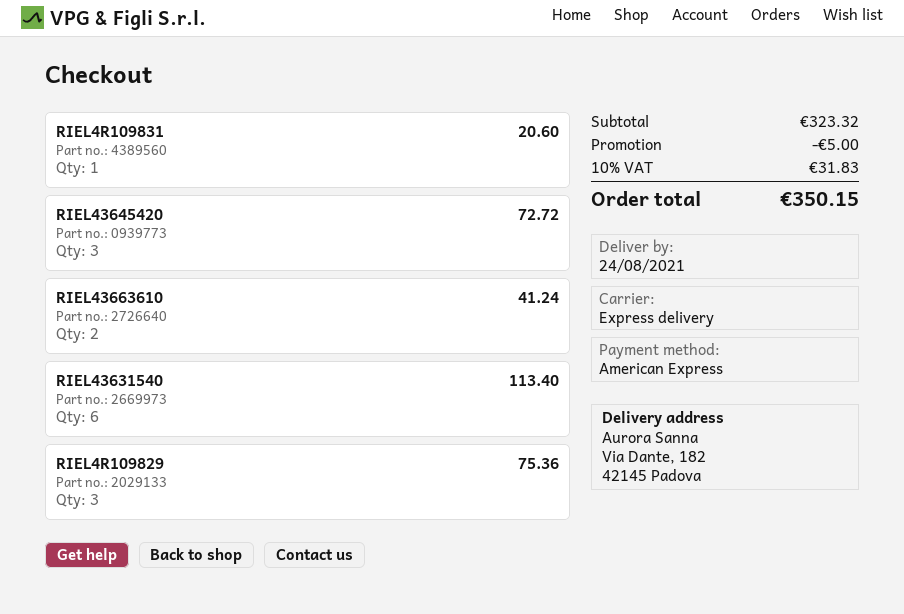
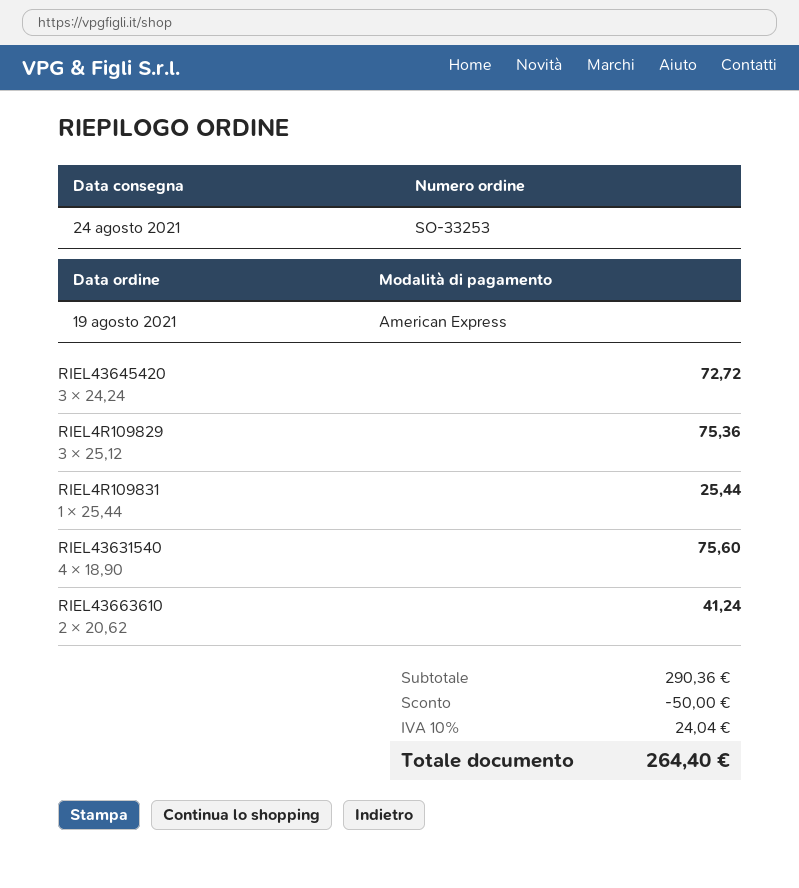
RIEL4R109831: 1 for 20.60 -> 1 for 25.44
RIEL43631540: 6 for 113.40 -> 4 for 75.60
subtotal: 323.32 -> 290.36
discount: 5.00 -> 50.00
tax: 10% = 31.83 -> 10% = 24.04
total: 350.15 -> 264.40

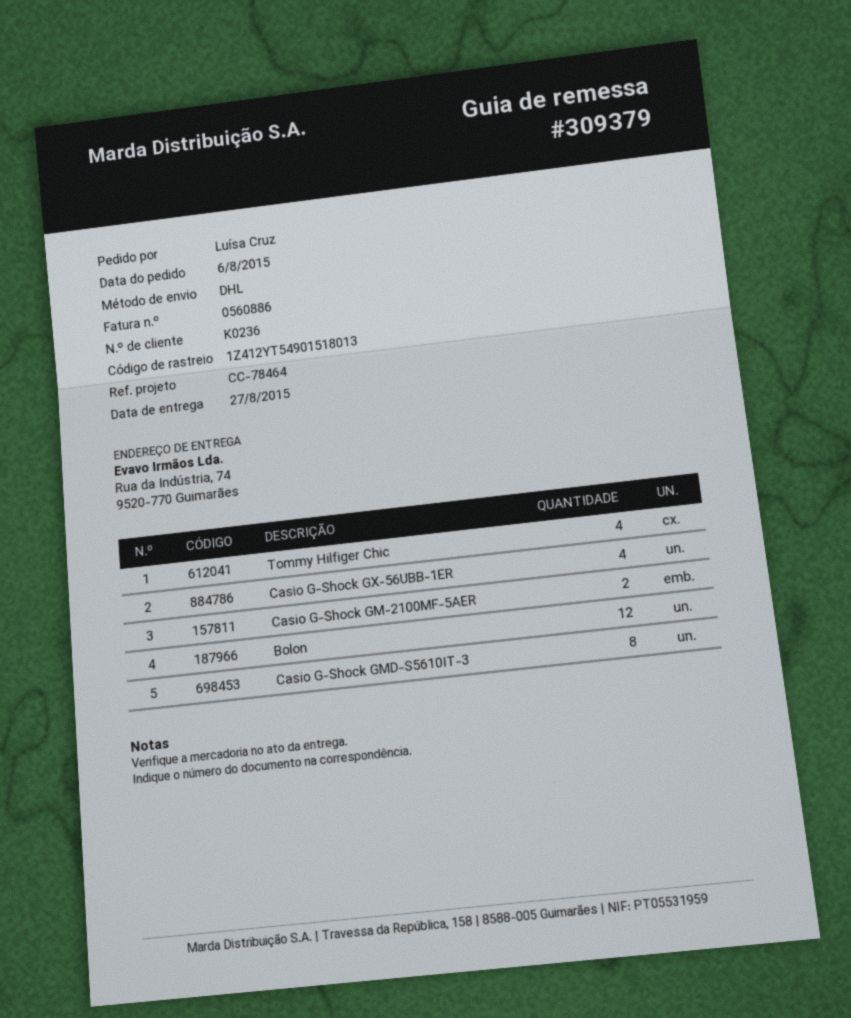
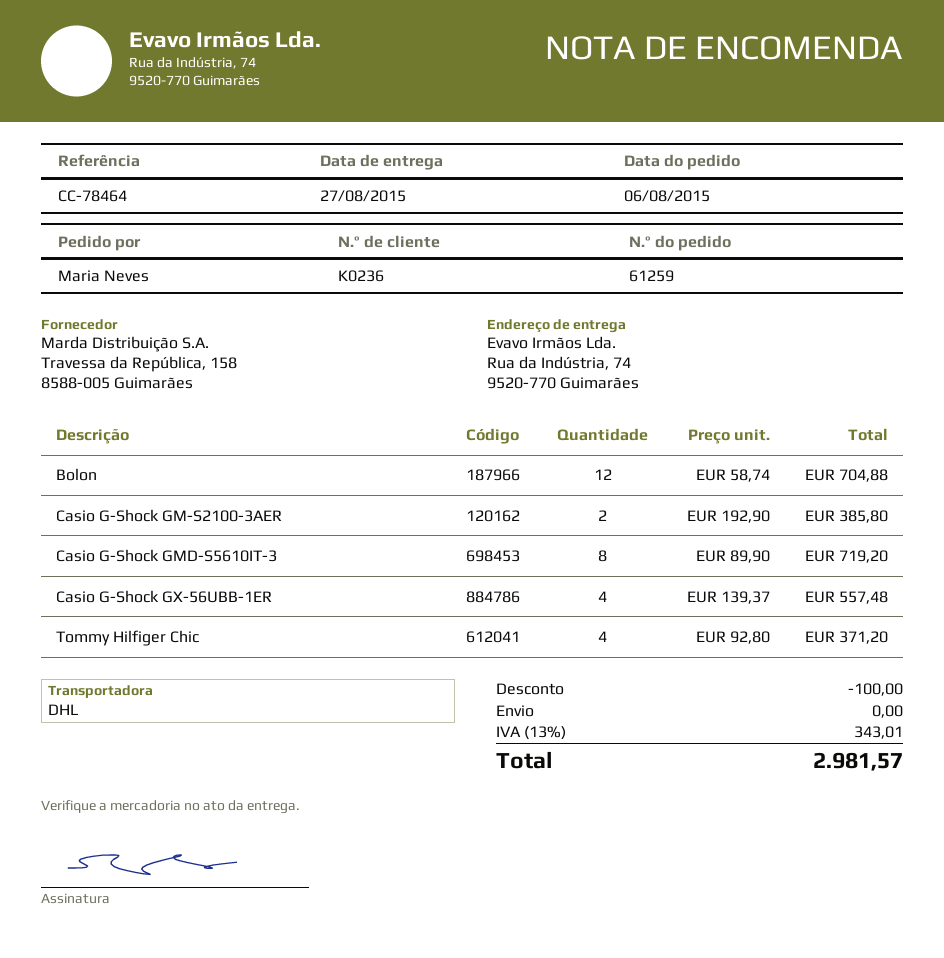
ordered by: Luísa Cruz -> Maria Neves
Casio G-Shock GM-2100MF-5AER: 2 -> none
Casio G-Shock GM-S2100-3AER: none -> 2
++++++
» Problem statement
The lines to return are those in the material above that hold "Casio".

» Problem solution
Casio G-Shock GM-2100MF-5AER: 2 -> none
Casio G-Shock GM-S2100-3AER: none -> 2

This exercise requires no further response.